We joined them in their couch.

"You girls are now away from all the kids", Jenny said.

"Yeah i am surprised no one brought it up. We are babysitters at this point.", I answered.

"I mean at least we can still enjoy some of the usual things, they gotta watch them at the beach. I am not rescuing them.", Jane responded.

"Yeah im gonna be on them for the next few days make sure you're not fullg responsible for them.", Tio Jean said, "so hows California?"

"It's good its so calm where we live, I spend plenty of time outside and I made some friends so far. I think going to school will bring more friends and I can get to know cali more.

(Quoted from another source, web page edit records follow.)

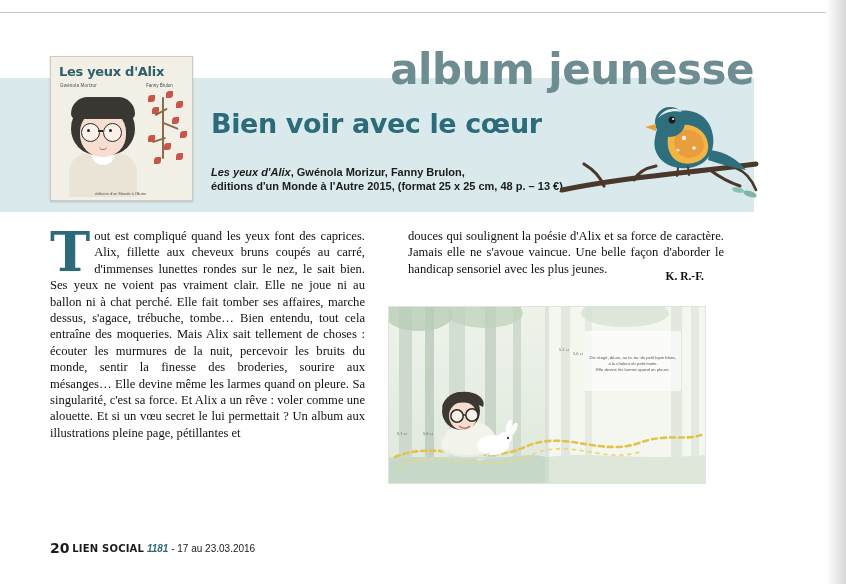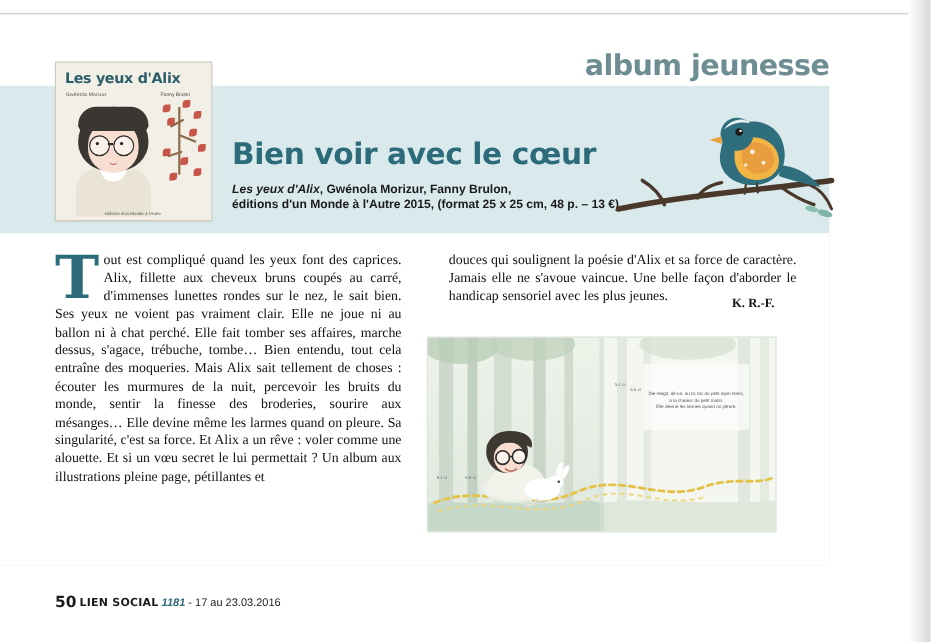--- a/index.html
+++ b/index.html
@@ -71,7 +71,7 @@
     top: 45px;
     font-family: "DejaVu Sans", sans-serif;
     font-weight: bold;
-    font-size: 26px;
+    font-size: 42px;
     letter-spacing: -0.5px;
     color: #6e8d93;
     white-space: nowrap;

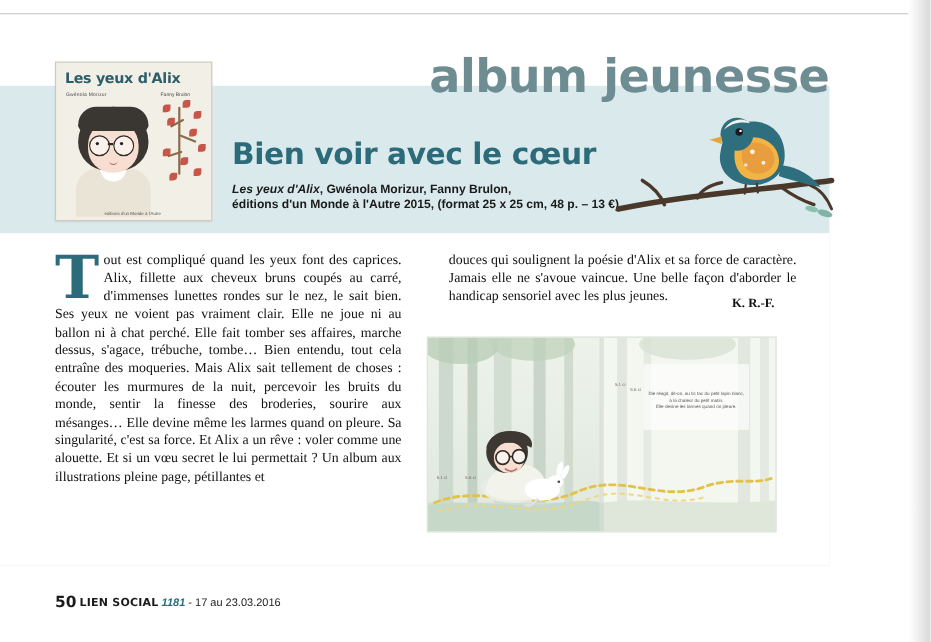--- a/index.html
+++ b/index.html
@@ -222,7 +222,6 @@
     color: #2c6b79;
     letter-spacing: -0.4px;
     white-space: nowrap;
-    margin-top: 17px;
   }
 
   

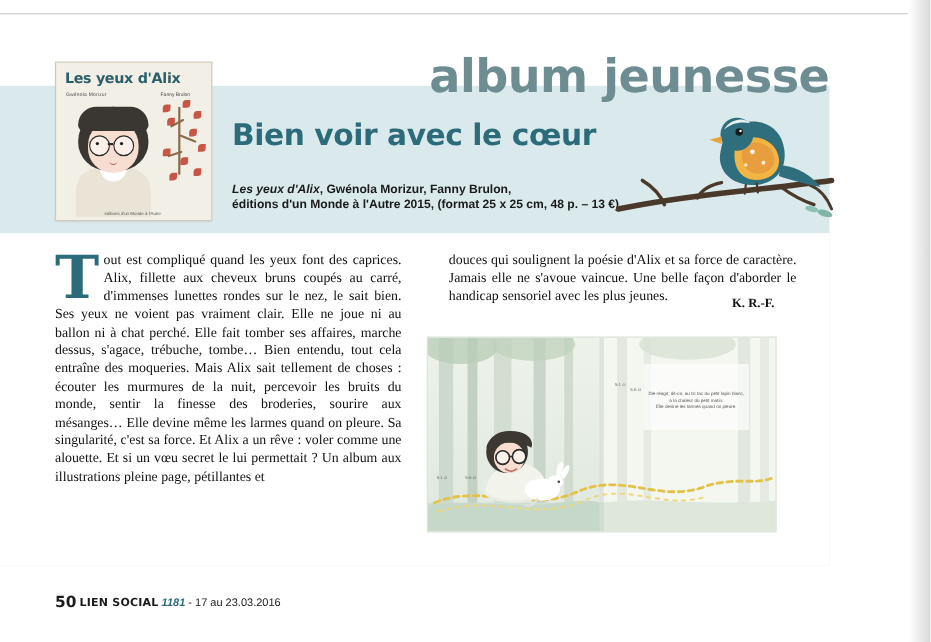--- a/index.html
+++ b/index.html
@@ -488,7 +488,7 @@
   </div>
 
   <div class="footer">
-    <span class="pageno">50</span>
+    <span class="pageno">20</span>
     <span class="mag">LIEN SOCIAL</span>
     <span class="issue">1181</span><span class="dates"> - 17 au 23.03.2016</span>
   </div>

I still miss New York and all my favorite places, I think though the winter we will spend time in NY."

"Oh cool we'll be visiting New York in Nov or December still figuring that out though. We are evem thinking of going to California, we always wanted to go.", Jean said

"Omg you have to let me know if you do that way we can do stuff together and like you can probably stay with us. Ill have to ask.", I said, "my cousin Melanie from my dad side stayed a while and we had lots of fun."

"Yeah I'll let you know."

They set some movie on the team I was half interested in, I just could shake the feeling that something was wrong and that things were so different. I was paralyzed into this space I couldn't explain, I was trying to catch my breathe.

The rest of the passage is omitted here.